Directions » Whenever a line carries the word "subtotal", pull it out of the entries.

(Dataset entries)
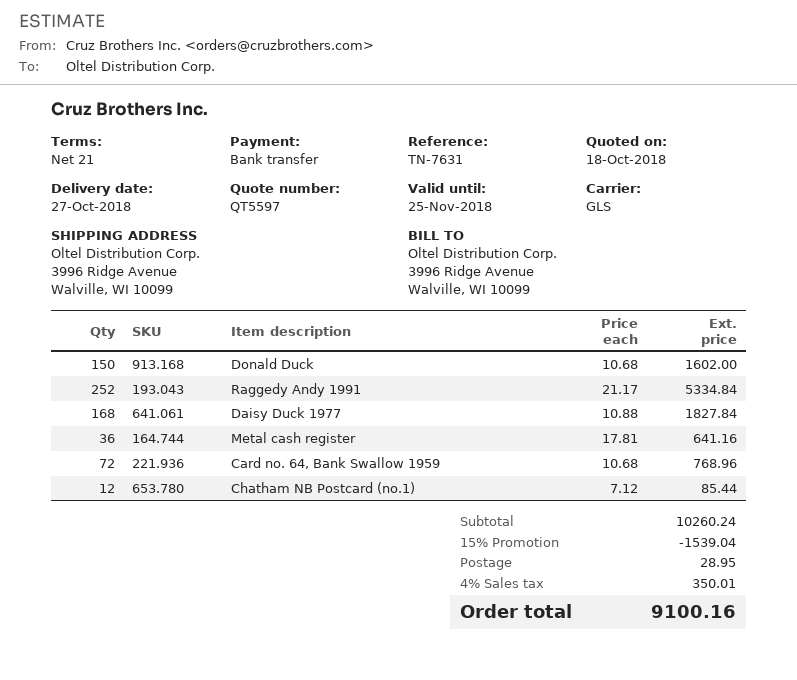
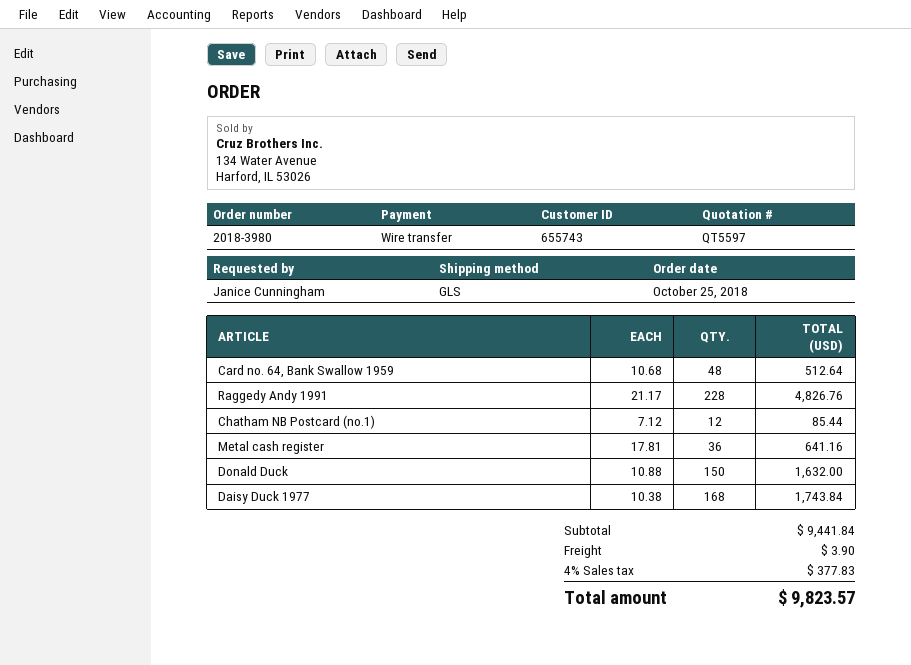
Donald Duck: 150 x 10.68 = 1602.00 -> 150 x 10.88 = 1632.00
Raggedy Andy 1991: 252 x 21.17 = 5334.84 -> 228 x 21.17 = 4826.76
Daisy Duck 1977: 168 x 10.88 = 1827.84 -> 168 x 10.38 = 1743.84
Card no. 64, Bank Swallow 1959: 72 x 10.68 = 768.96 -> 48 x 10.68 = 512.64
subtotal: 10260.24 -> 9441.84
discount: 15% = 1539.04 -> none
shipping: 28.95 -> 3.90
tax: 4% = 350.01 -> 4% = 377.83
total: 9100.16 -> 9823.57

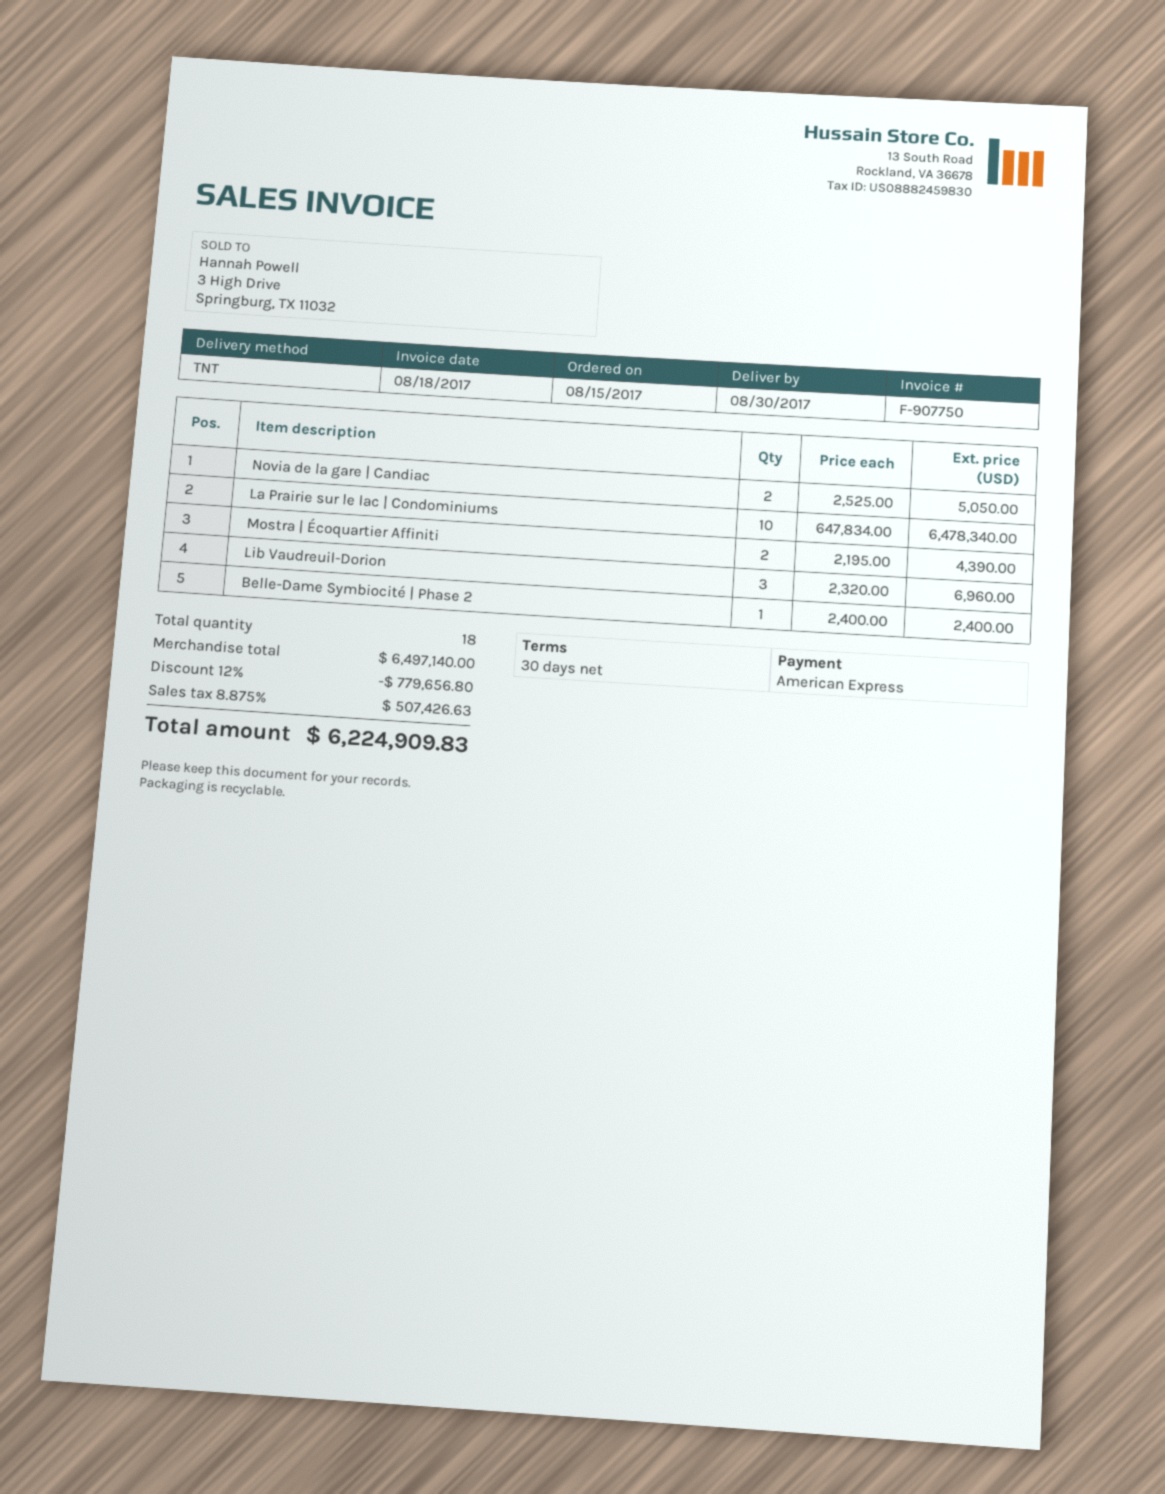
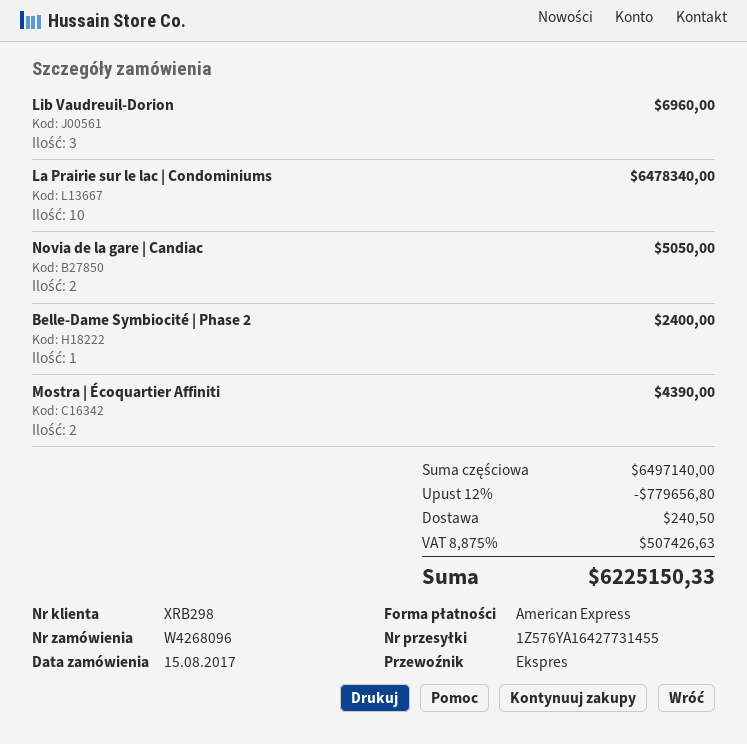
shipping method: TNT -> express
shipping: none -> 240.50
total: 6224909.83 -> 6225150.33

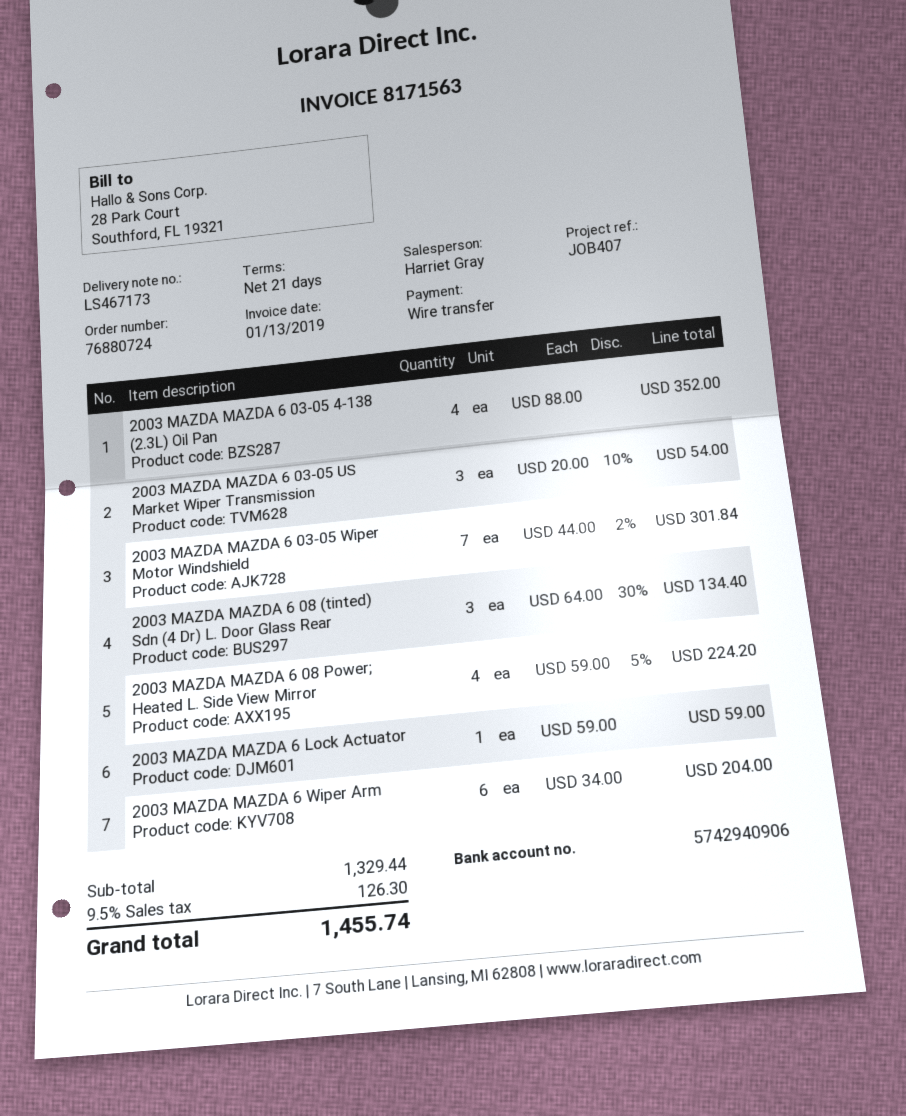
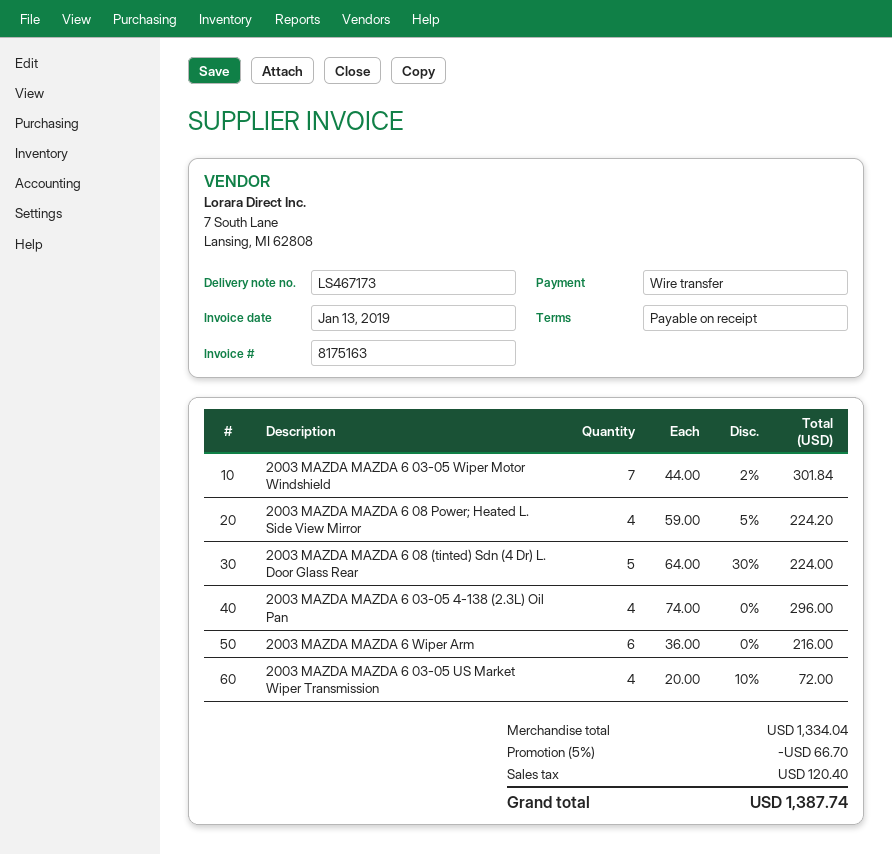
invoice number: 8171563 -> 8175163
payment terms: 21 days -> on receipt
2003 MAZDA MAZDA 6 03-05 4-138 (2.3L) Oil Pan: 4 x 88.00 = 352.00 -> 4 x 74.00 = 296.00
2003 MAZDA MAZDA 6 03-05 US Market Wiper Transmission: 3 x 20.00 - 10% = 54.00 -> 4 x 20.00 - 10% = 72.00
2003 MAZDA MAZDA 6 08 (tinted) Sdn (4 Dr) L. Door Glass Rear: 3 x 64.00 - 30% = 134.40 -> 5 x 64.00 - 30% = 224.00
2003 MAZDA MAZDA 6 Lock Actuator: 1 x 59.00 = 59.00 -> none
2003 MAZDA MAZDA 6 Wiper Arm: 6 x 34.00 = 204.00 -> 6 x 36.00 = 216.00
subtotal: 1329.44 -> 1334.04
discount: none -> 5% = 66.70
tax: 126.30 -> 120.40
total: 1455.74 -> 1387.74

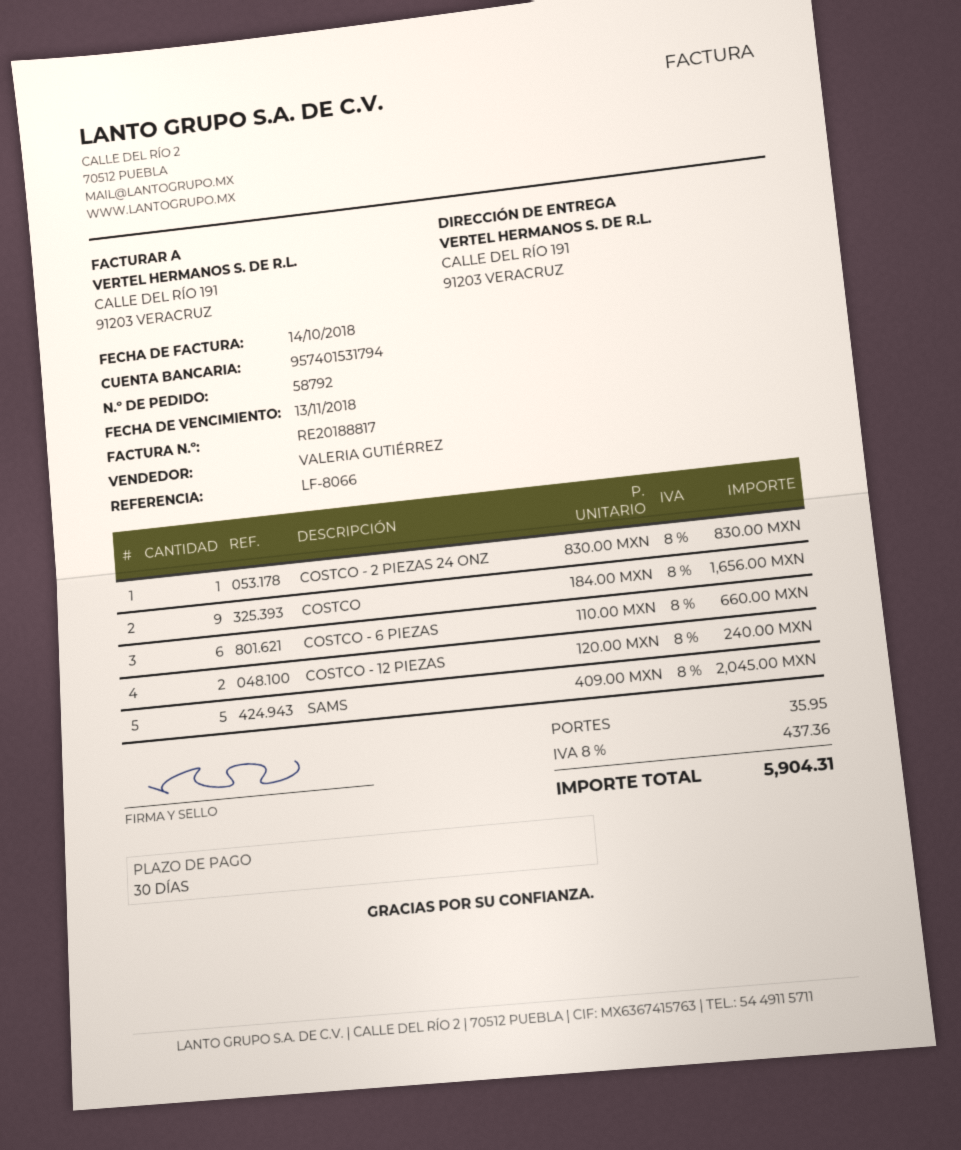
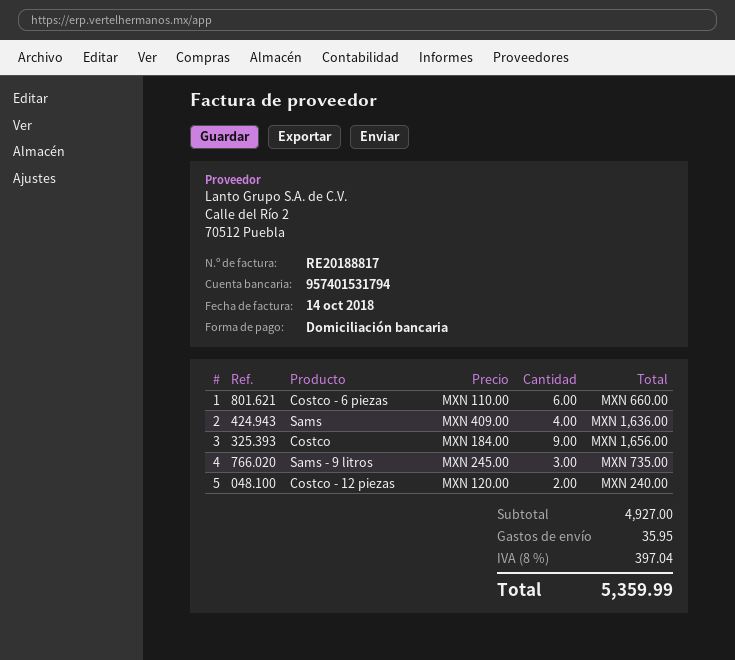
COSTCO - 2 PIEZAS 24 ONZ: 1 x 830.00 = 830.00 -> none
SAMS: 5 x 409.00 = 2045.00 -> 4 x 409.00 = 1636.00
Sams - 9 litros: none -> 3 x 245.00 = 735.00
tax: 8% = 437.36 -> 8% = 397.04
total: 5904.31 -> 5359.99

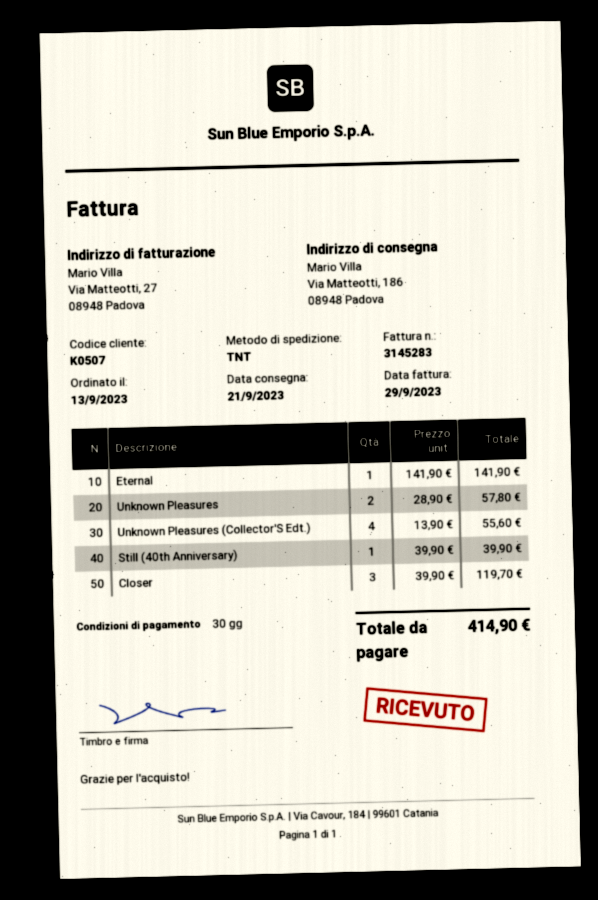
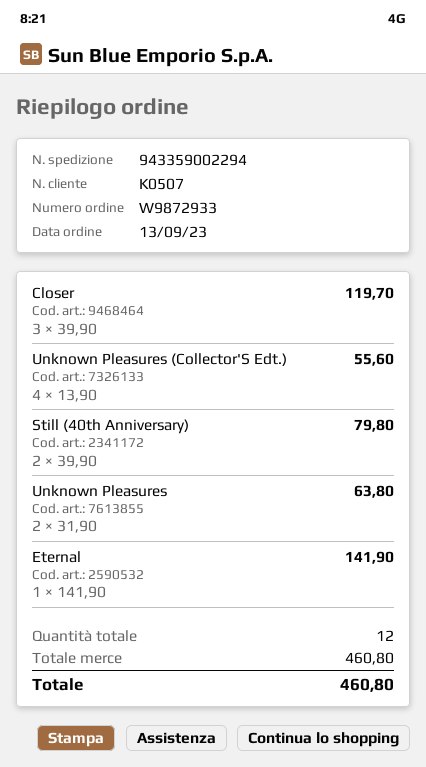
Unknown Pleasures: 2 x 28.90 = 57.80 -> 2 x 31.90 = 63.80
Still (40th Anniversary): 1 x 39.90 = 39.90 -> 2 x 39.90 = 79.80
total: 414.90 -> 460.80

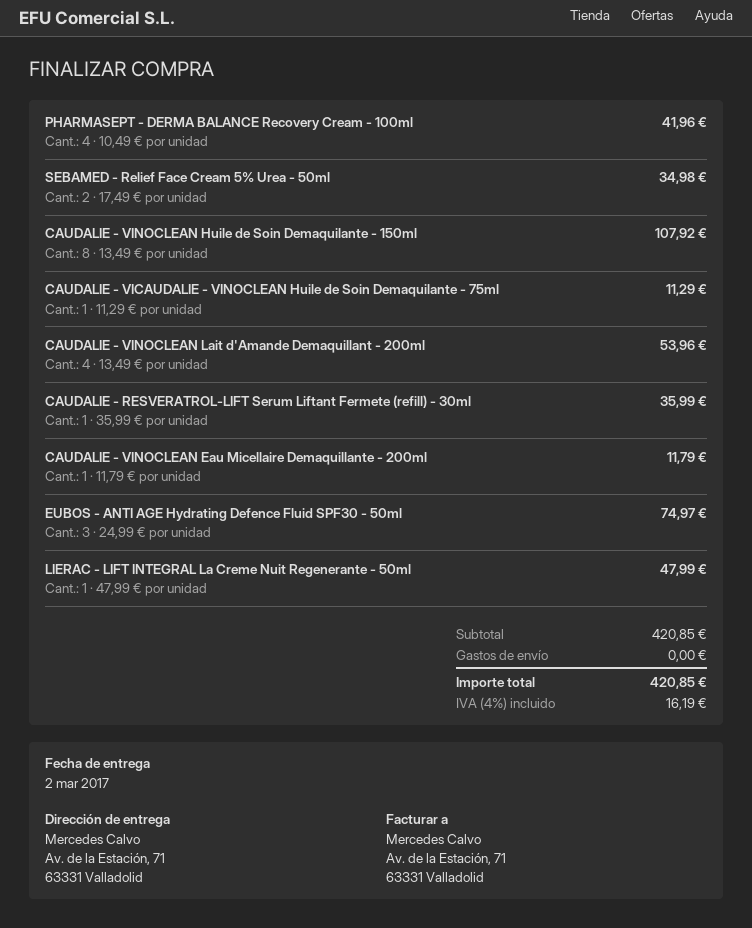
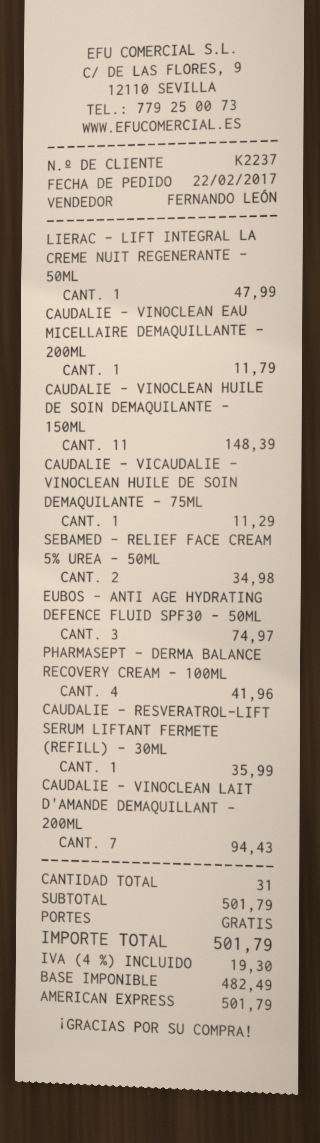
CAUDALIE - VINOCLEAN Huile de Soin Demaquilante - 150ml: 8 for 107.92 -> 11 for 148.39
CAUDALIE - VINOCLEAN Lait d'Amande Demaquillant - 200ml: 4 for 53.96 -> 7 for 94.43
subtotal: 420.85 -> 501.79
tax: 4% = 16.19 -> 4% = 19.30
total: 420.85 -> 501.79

Output below »
subtotal: 10260.24 -> 9441.84
subtotal: 1329.44 -> 1334.04
subtotal: 420.85 -> 501.79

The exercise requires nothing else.